Pelaksanaan Kebijakan Pengaturan Kegiatan Money Remittances Sejak diberlakukan pada akhir tahun 2006, ketentuan mengenai Kegiatan Usaha Pengiriman Uang (KUPU) telah mendapat tanggapan positif dari berbagai otoritas terkait, seperti Pusat Pelaporan dan Analisis Transaksi Keuangan (PPATK), Departemen Luar Negeri, serta pihak peneliti dari Bank Dunia dan Bank Pembangunan Asia. Hal tersebut terutama dikaitkan dengan upaya Bank Indonesia untuk membantu pencegahan money laundering dan pembiayaan teroris melalui remitansi. Selain itu, ketentuan ini merupakan bagian dari upaya untuk memberikan layanan yang mudah, aman, dan murah sekaligus perlindungan hukum bagi para pekerja luar negeri yang akan mengirimkan uang kepada keluarganya di Indonesia.
Efisiensi Pengelolaan Rekening Pemerintah Dalam rangka meningkatkan efisiensi pelayanan jasa pembayaran kepada Pemerintah, Bank Indonesia telah mengembangkan aplikasi untuk memudahkan Pemerintah mengelola rekeningnya. Aplikasi yang diberi nama Bank Indonesia Government-eBanking (BIG-eB) ini mencakup penatausahaan penerimaan, pengeluaran dan penyelesaian transaksi yang terkait dengan mutasi rekening Pemerintah. Beroperasinya BIG-eB juga merupakan implementasi UU No.1 tahun 2004 tentang Perbendaharaan Negara. Selain itu, BIG-eB juga diupayakan untuk mendukung penerapan TSA secara menyeluruh sekaligus mendukung koordinasi antara otoritas fiskal dan otoritas moneter.

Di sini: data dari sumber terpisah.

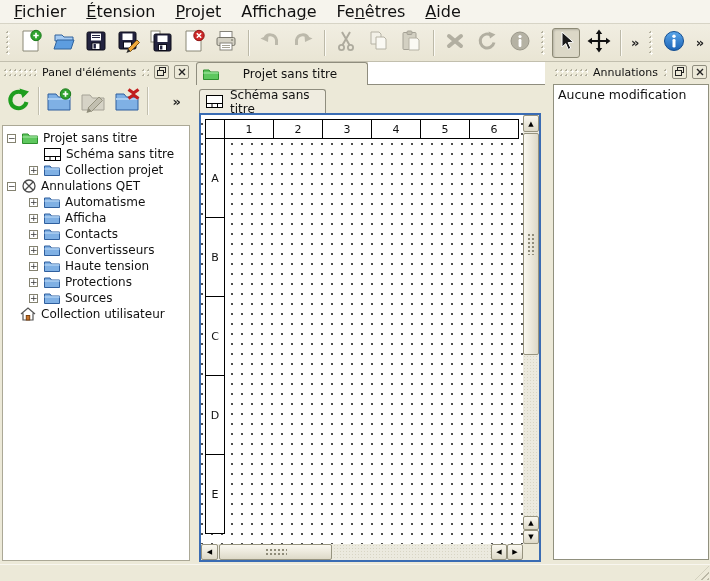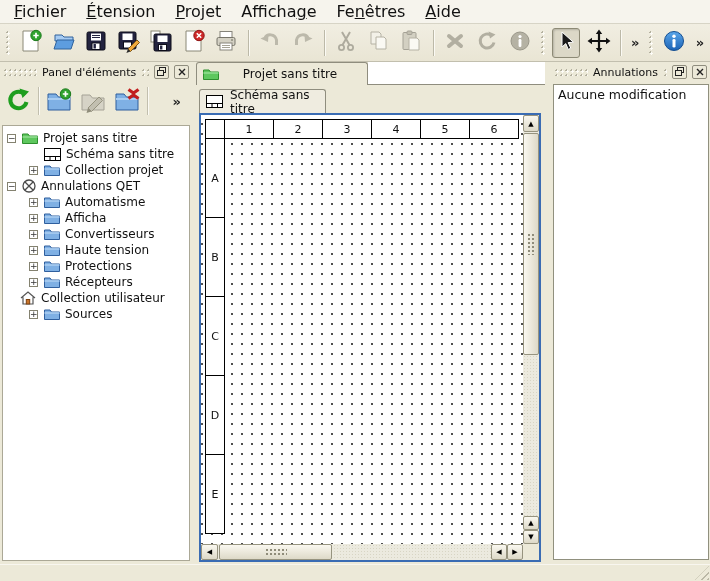"Contacts" div.tree-row { html: none -> <div> <span></span> <span> <svg> <path></path> <path></path> </svg> </span> <span>Contacts</span> </div> }
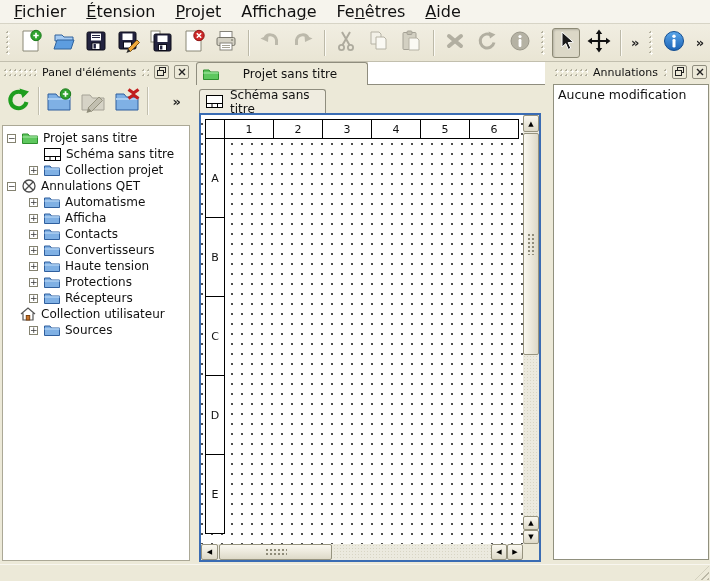"Récepteurs" div.tree-row { html: <div> <span></span> <span> <svg> <path></path> <path></path> </svg> </span> <span>Récepteurs</span> </div> -> none }
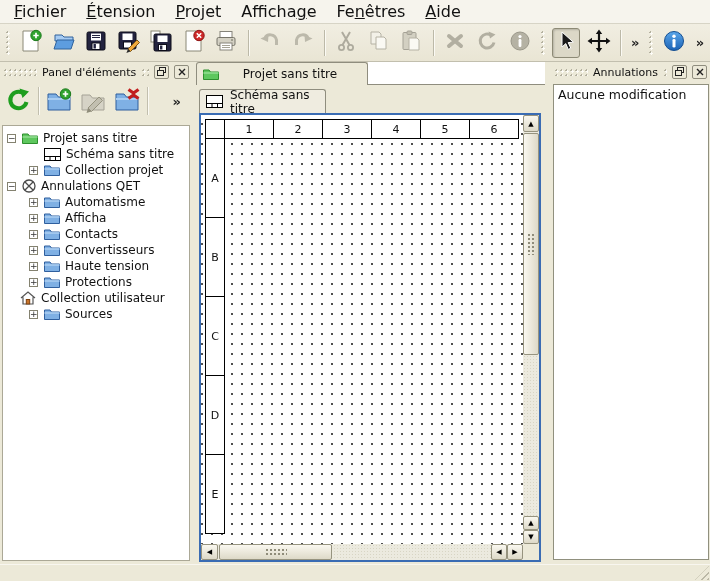"Collection utilisateur" div.tree-row { order: before "Sources" -> after "Sources" }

Upaya Meningkatkan Kualitas Pembayaran Nontunai Tahun 2007 upaya peningkatan pembayaran ritel berbasis kartu difokuskan pada sosialisasi mengenai cara penggunaan kartu kredit dan kartu debet secara bijaksana. Upaya tersebut merupakan salah satu bentuk upaya Bank Indonesia untuk mengembangkan sistem pembayaran eceran berbasis kartu yang mengacu pada aspek perlindungan konsumen. Berbagai kegiatan sosialisasi telah dilakukan pada beberapa media massa, antara lain dalam bentuk iklan layanan masyarakat di media cetak dan elektronik.